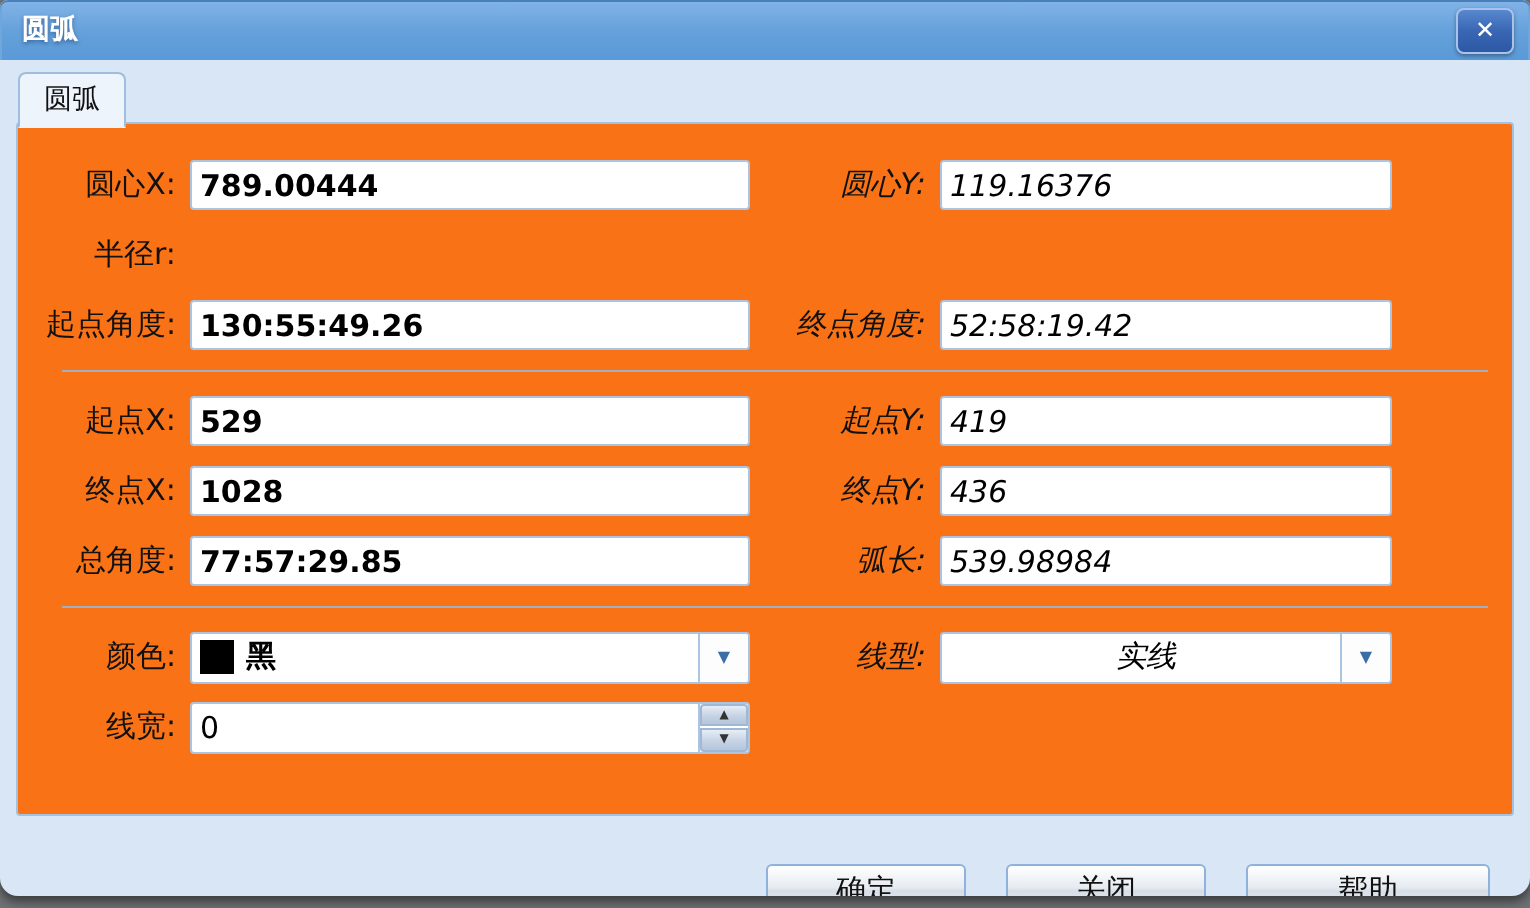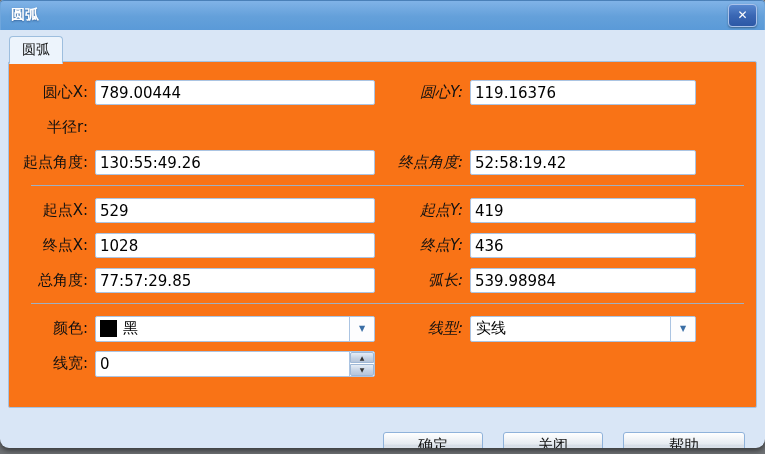--- a/index.html
+++ b/index.html
@@ -49,7 +49,7 @@
     height:25px; box-sizing:border-box; border:1px solid #abc4e2; border-radius:2px;
     background:#fff; font-size:15px; padding:0 4px; color:#000; font-family:inherit;
   }
-  .w1 { width:280px; }
+  .w1 { width:280px;font-weight:bold; }
   .w2 { width:226px; }
   .sep { border:none; border-top:1px solid #9fb0c2; margin:5px 12px 12px 22px; }
   .dropdown {

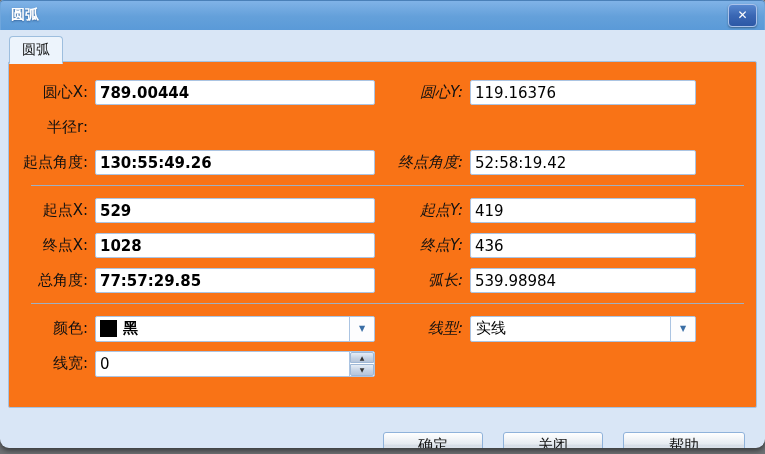--- a/index.html
+++ b/index.html
@@ -50,7 +50,7 @@
     background:#fff; font-size:15px; padding:0 4px; color:#000; font-family:inherit;
   }
   .w1 { width:280px;font-weight:bold; }
-  .w2 { width:226px; }
+  .w2 { width:226px;font-style:italic; }
   .sep { border:none; border-top:1px solid #9fb0c2; margin:5px 12px 12px 22px; }
   .dropdown {
     height:26px; border:1px solid #abc4e2; border-radius:2px; background:#fff;

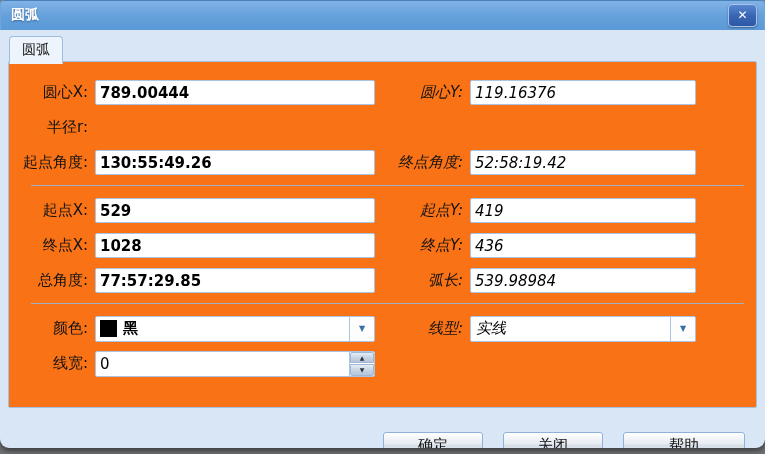--- a/index.html
+++ b/index.html
@@ -58,7 +58,7 @@
   }
   .swatch { width:17px; height:17px; background:#000; margin:0 6px 0 4px; flex:none; }
   .dd-text { font-size:15px; color:#000; flex:1; }
-  .dd-text.pad { padding-left:5px; }
+  .dd-text.pad { padding-left:5px;text-align:center; }
   .dd-btn {
     width:24px; align-self:stretch; border-left:1px solid #abc4e2; flex:none;
     display:flex; align-items:center; justify-content:center;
● ● ● ● ●
**Brief:** Your copy should be the entries retyped exactly, with no images in it.

**Finished exercise:**
--- a/index.html
+++ b/index.html
@@ -49,7 +49,7 @@
     height:25px; box-sizing:border-box; border:1px solid #abc4e2; border-radius:2px;
     background:#fff; font-size:15px; padding:0 4px; color:#000; font-family:inherit;
   }
-  .w1 { width:280px; }
+  .w1 { width:280px;font-weight:bold; }
   .w2 { width:226px; }
   .sep { border:none; border-top:1px solid #9fb0c2; margin:5px 12px 12px 22px; }
   .dropdown {

--- a/index.html
+++ b/index.html
@@ -50,7 +50,7 @@
     background:#fff; font-size:15px; padding:0 4px; color:#000; font-family:inherit;
   }
   .w1 { width:280px;font-weight:bold; }
-  .w2 { width:226px; }
+  .w2 { width:226px;font-style:italic; }
   .sep { border:none; border-top:1px solid #9fb0c2; margin:5px 12px 12px 22px; }
   .dropdown {
     height:26px; border:1px solid #abc4e2; border-radius:2px; background:#fff;

--- a/index.html
+++ b/index.html
@@ -58,7 +58,7 @@
   }
   .swatch { width:17px; height:17px; background:#000; margin:0 6px 0 4px; flex:none; }
   .dd-text { font-size:15px; color:#000; flex:1; }
-  .dd-text.pad { padding-left:5px; }
+  .dd-text.pad { padding-left:5px;text-align:center; }
   .dd-btn {
     width:24px; align-self:stretch; border-left:1px solid #abc4e2; flex:none;
     display:flex; align-items:center; justify-content:center;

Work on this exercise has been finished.